I love the Atom, but I am currently waiting to see how Freescale’s efforts pan out. If they can crank out a roughly $200 ARM/Linux based netbook, I will go with that for the main reason I would use a netbook (portable writing).
http://products.liliputing.com/products/?id=249
other food for thought, http://www.marvell.com/featured/pxa168.jsp
I believe the pxa is an old armv9 implementation which doesn’t hold a candle whatsoever to the cortex a8 series.
I’m putting my money on the freescale one. They MUST however put an acer aspire one/samsung nc10 style keyboard which doesn’t destroy the right shift key’s useability.
Ugh I take that back. I have zero idea how this will perform compared with cortex a8. What I do note is that the graphics core advertises no 3d acceleration whatsoever.
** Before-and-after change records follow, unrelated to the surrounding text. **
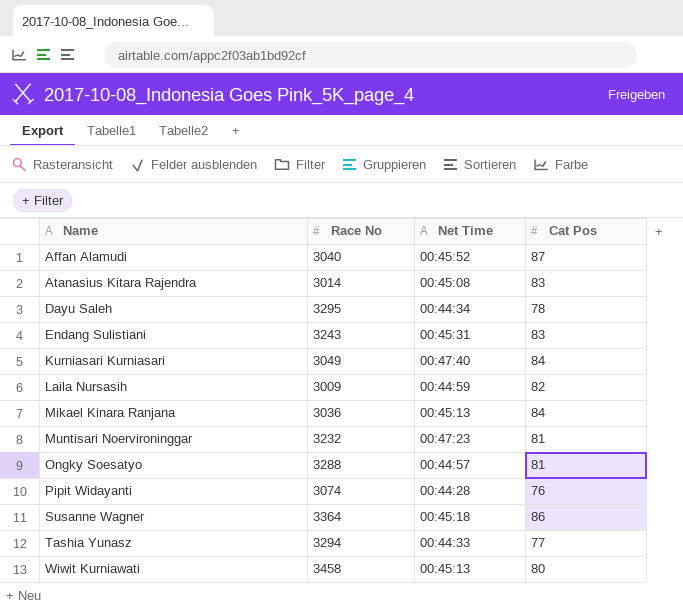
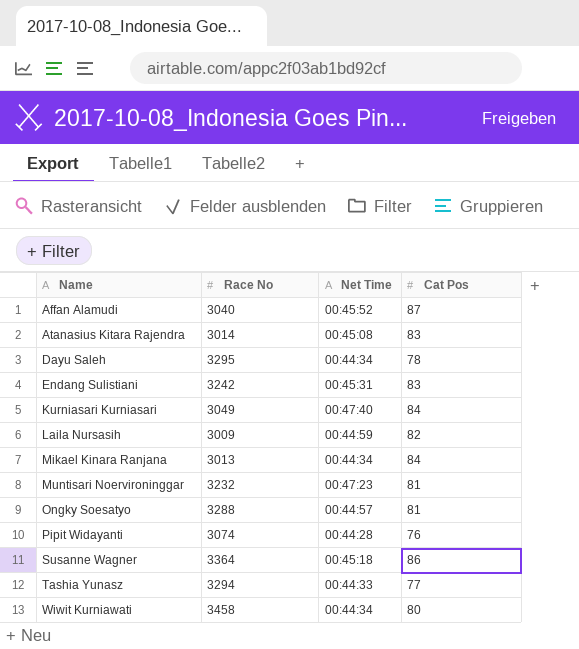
Endang Sulistiani | Race No: 3243 -> 3242
Mikael Kinara Ranjana | Race No: 3036 -> 3013
Mikael Kinara Ranjana | Net Time: 00:45:13 -> 00:44:34
Wiwit Kurniawati | Net Time: 00:45:13 -> 00:44:34

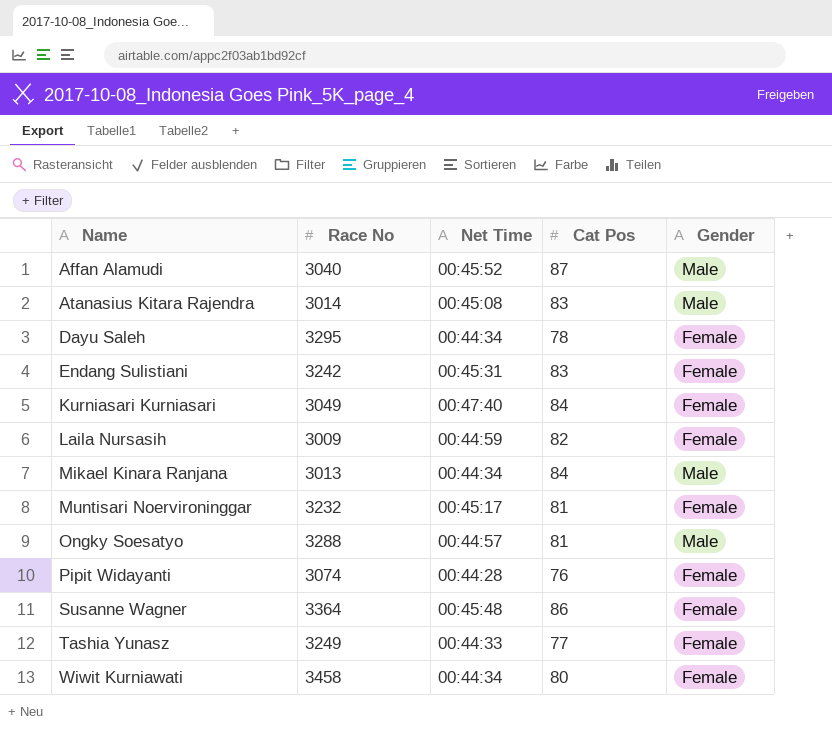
column Gender | position: none -> 5
Muntisari Noervironinggar | Net Time: 00:47:23 -> 00:45:17
Susanne Wagner | Net Time: 00:45:18 -> 00:45:48
Tashia Yunasz | Race No: 3294 -> 3249

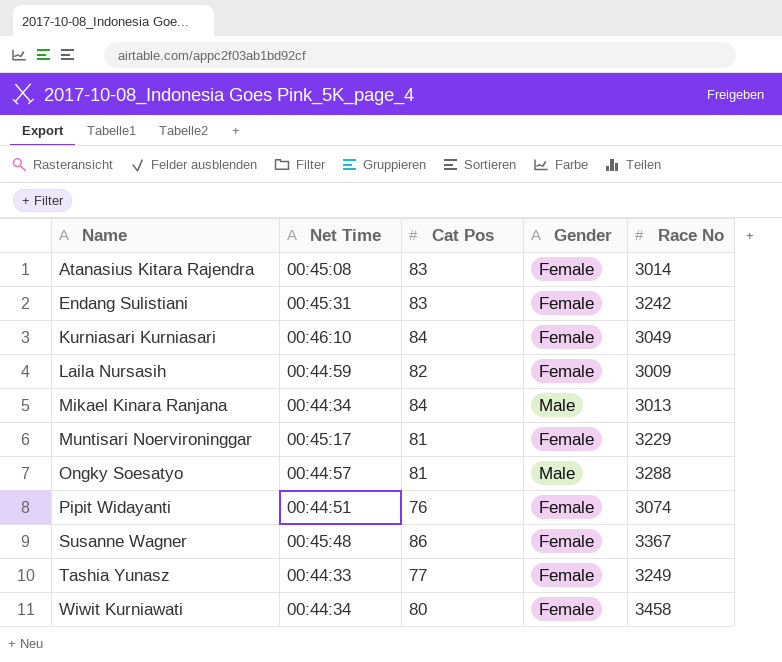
column Race No | position: 2 -> 5
row Affan Alamudi: 3040 | 00:45:52 | 87 | Male -> none
row Dayu Saleh: 3295 | 00:44:34 | 78 | Female -> none
Atanasius Kitara Rajendra | Gender: Male -> Female
Kurniasari Kurniasari | Net Time: 00:47:40 -> 00:46:10
Muntisari Noervironinggar | Race No: 3232 -> 3229
Pipit Widayanti | Net Time: 00:44:28 -> 00:44:51
Susanne Wagner | Race No: 3364 -> 3367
Of interest might be what the WMXX2 brings to the table, if this unit provides full dp support and how well this unit integrates with the whole cpu. One weakness of the Cortex A8 is that the neon unit runs asynchronously and if care isn’t taken the main cpu may stall 20 clock cycles on accessing the neon unit’s output.
That being said I wonder what the south bridge will look like on these new atoms and how much power that will take
Edited 2009-01-21 03:34 UTC
Arent Atom netbooks already available second-hand at lower prices?
Even if the performance is the same as an older laptop, battery life in my Asus 901 is way, way better than I’ve ever had in a laptop. I doubt you can get better than that at a competitive price, even second hand.
desktops. Morover it is supported by Opensolaris!!!I wonder when they will finish their BlueTooth stack.
Edited 2009-01-21 08:15 UTC
From what I understand, the bluetooth work is on hold for more important things; I wouldn’t be surprised to see it not in there for quite some time given the low priority. Very few people outside the niche scenario’s I find use it.
Title says it all. Is it a power thing? A cooling thing? What’s the problem?